Required work:
Exact repetition of a range: find the line containing "none -> <div>配置方案：1x35t/h" and the line containing "text-align: none ->" in the material below, then repeat both and all lines between them, leaving pictures out.
[Records provided Boundary: Start]
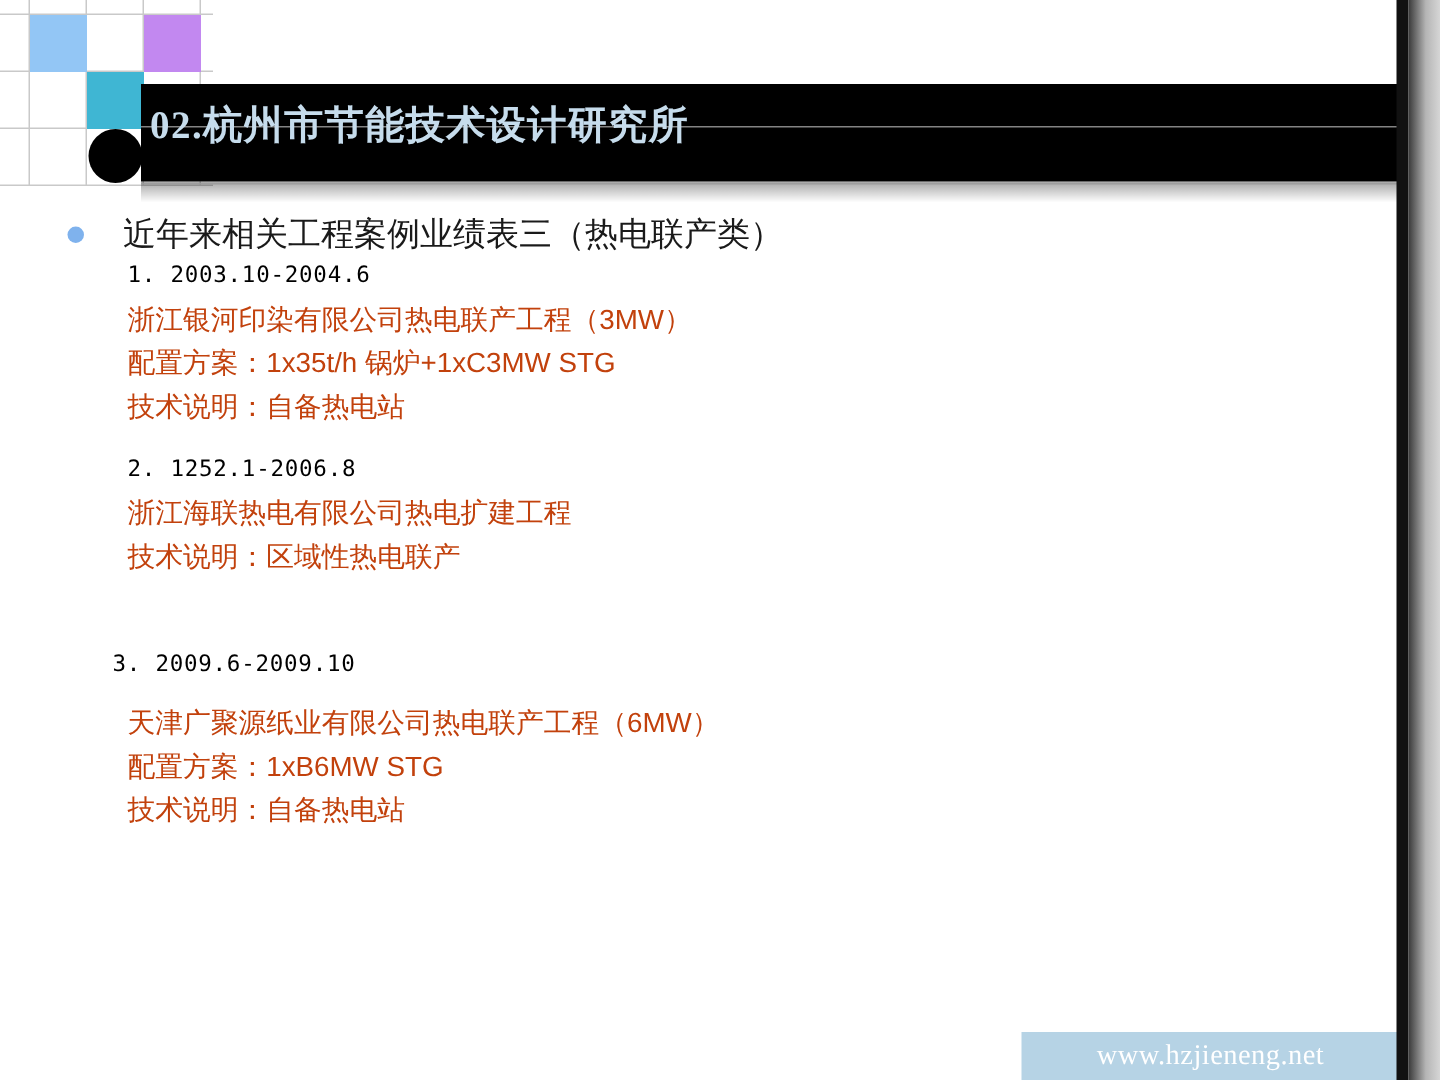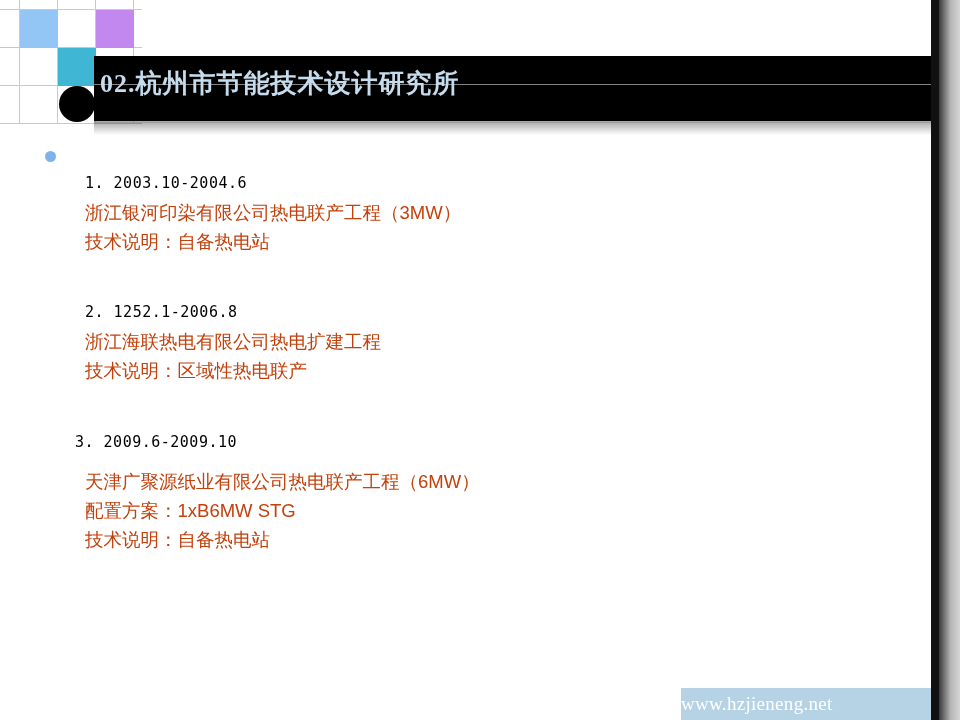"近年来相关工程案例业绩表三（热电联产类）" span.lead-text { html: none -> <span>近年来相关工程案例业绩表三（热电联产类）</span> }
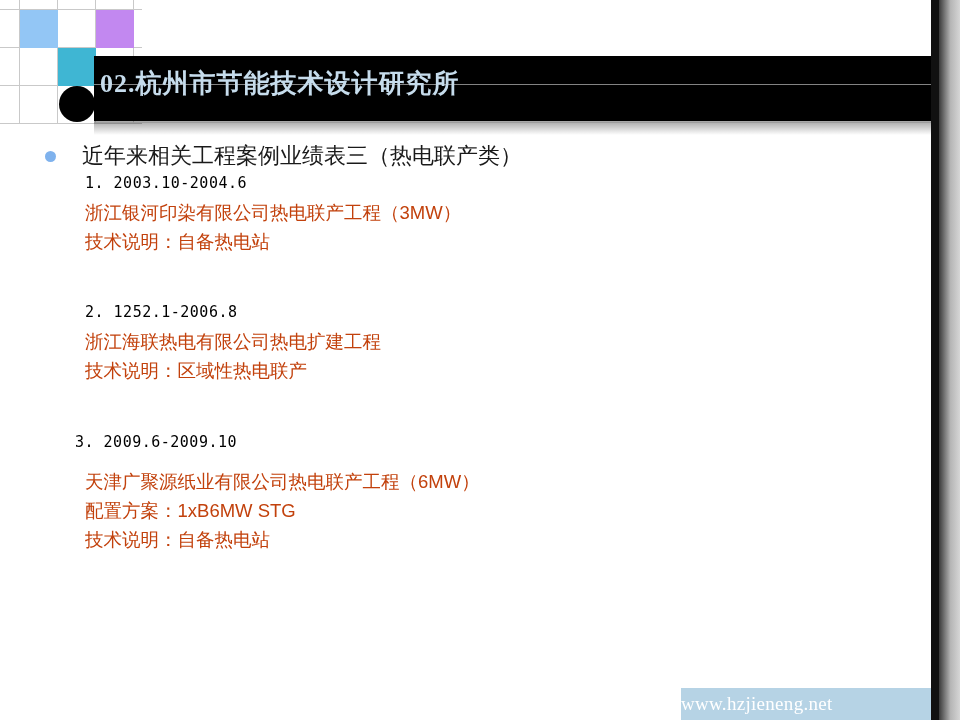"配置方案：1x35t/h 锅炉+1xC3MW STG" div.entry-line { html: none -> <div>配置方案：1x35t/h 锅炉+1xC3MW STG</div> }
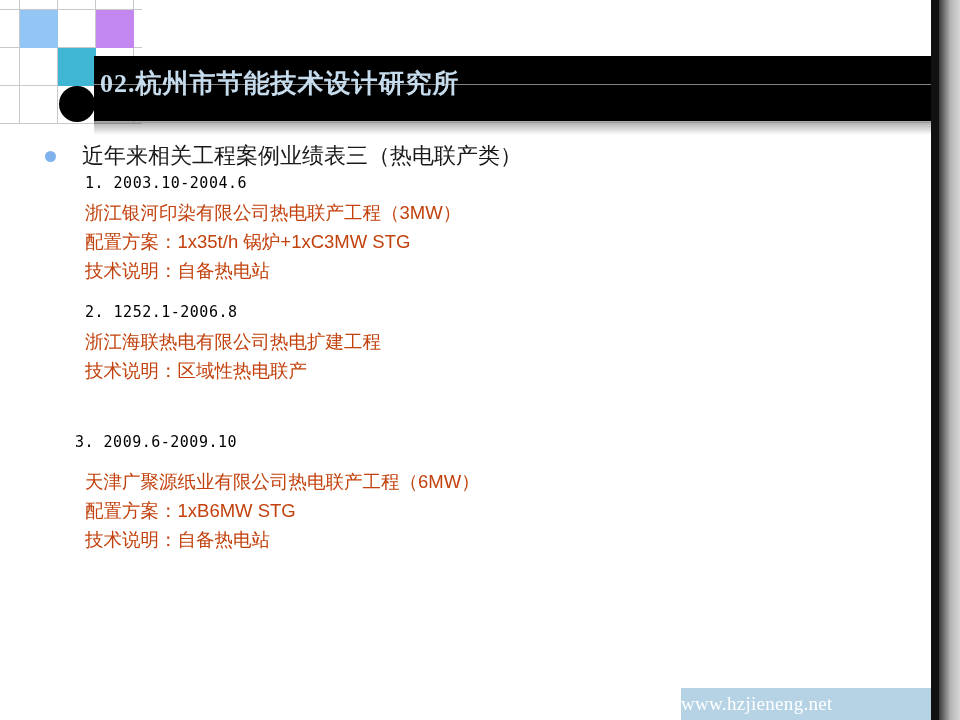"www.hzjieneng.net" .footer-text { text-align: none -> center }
[Records provided Boundary: End]
[Records provided Boundary: Start]
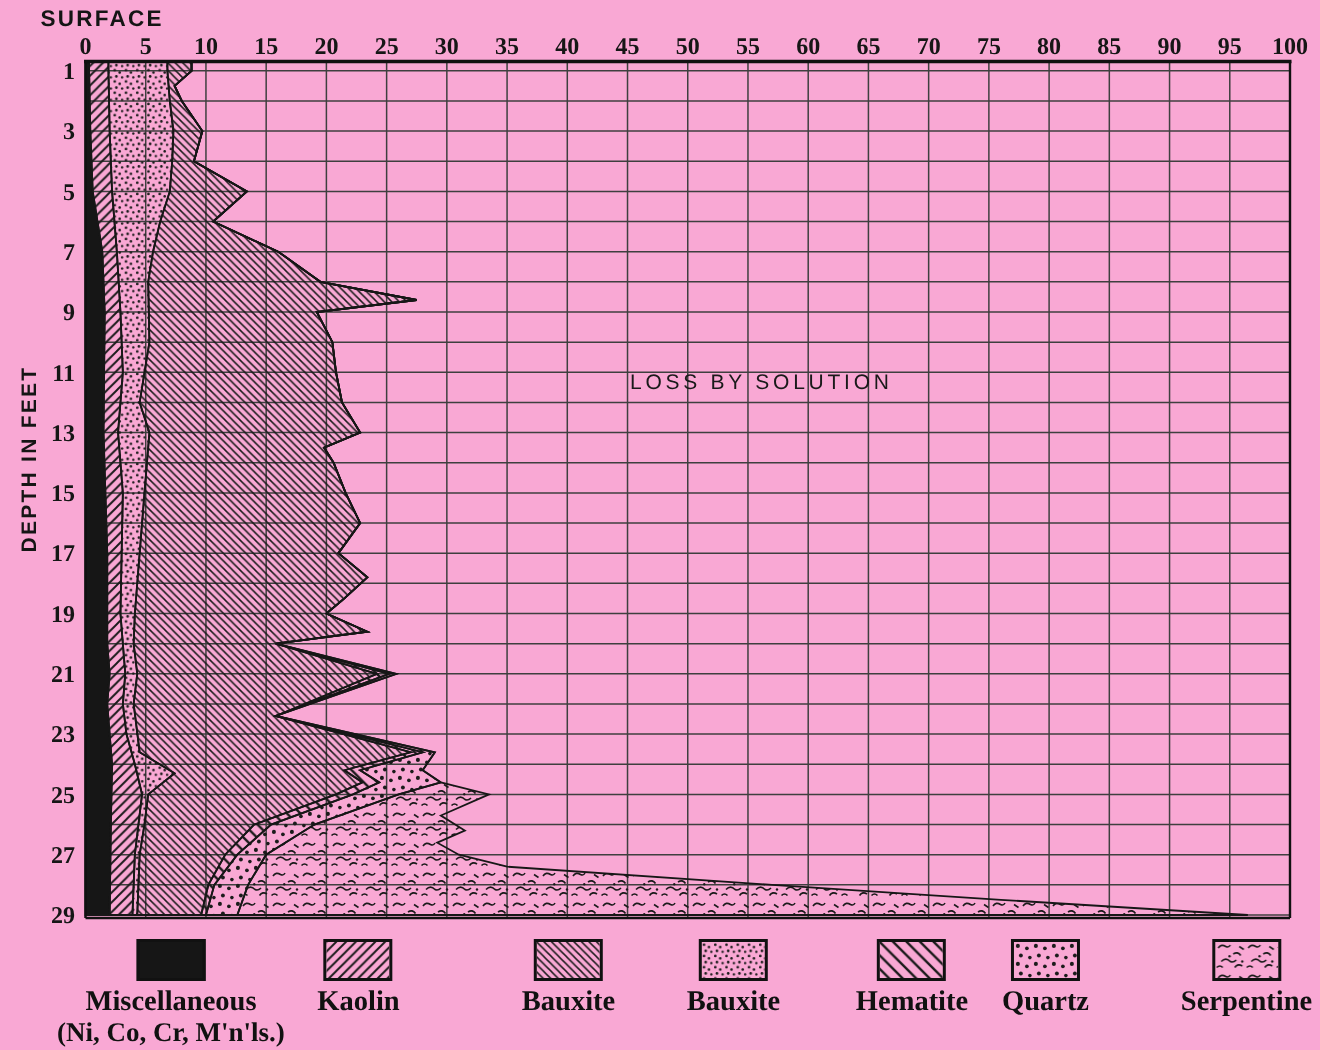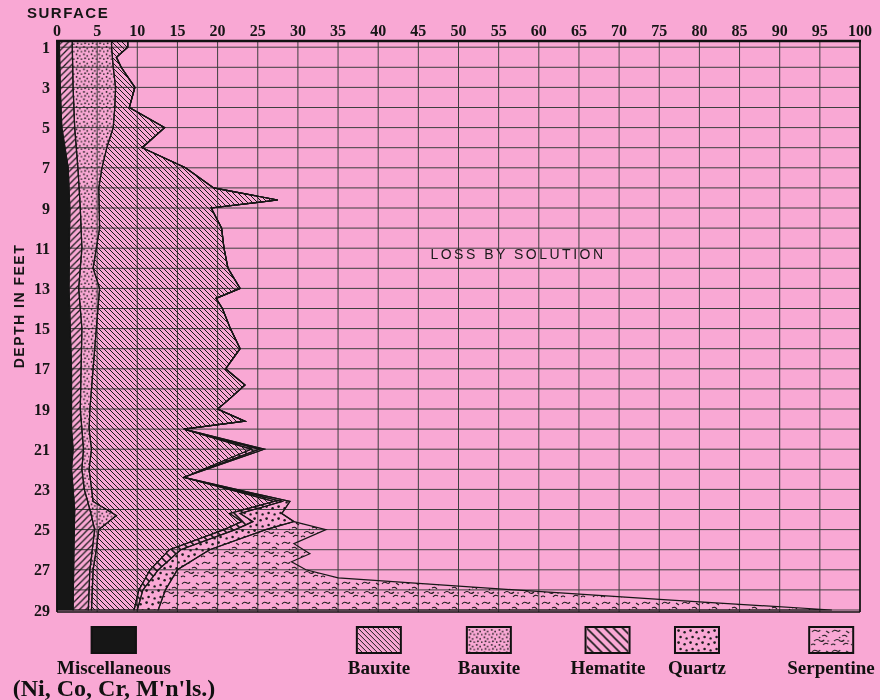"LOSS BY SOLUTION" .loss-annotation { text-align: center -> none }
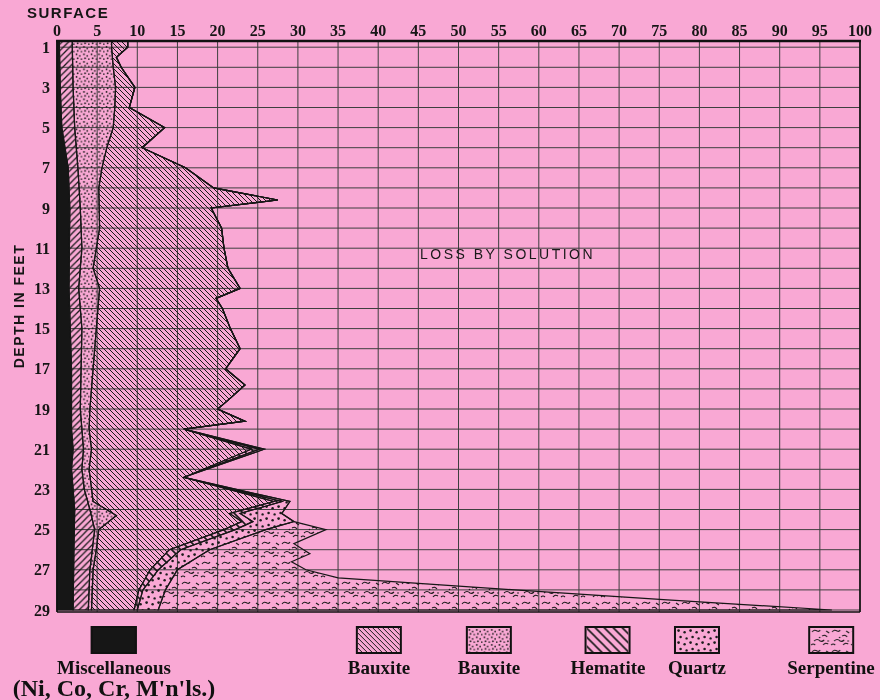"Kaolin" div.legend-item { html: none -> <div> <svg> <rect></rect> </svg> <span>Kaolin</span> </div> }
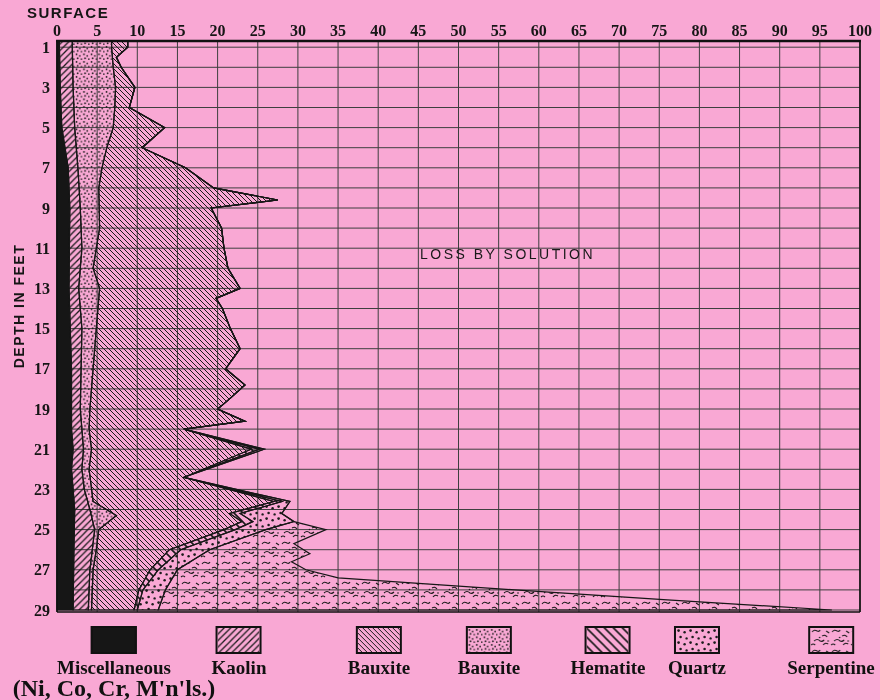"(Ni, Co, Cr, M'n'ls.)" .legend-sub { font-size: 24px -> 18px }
[Records provided Boundary: End]
[Records provided Boundary: Start]
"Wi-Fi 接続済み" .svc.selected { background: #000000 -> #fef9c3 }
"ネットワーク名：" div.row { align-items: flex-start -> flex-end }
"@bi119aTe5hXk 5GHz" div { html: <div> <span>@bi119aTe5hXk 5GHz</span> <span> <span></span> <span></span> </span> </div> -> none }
[Records provided Boundary: End]
Your solution:
"配置方案：1x35t/h 锅炉+1xC3MW STG" div.entry-line { html: none -> <div>配置方案：1x35t/h 锅炉+1xC3MW STG</div> }
"www.hzjieneng.net" .footer-text { text-align: none -> center }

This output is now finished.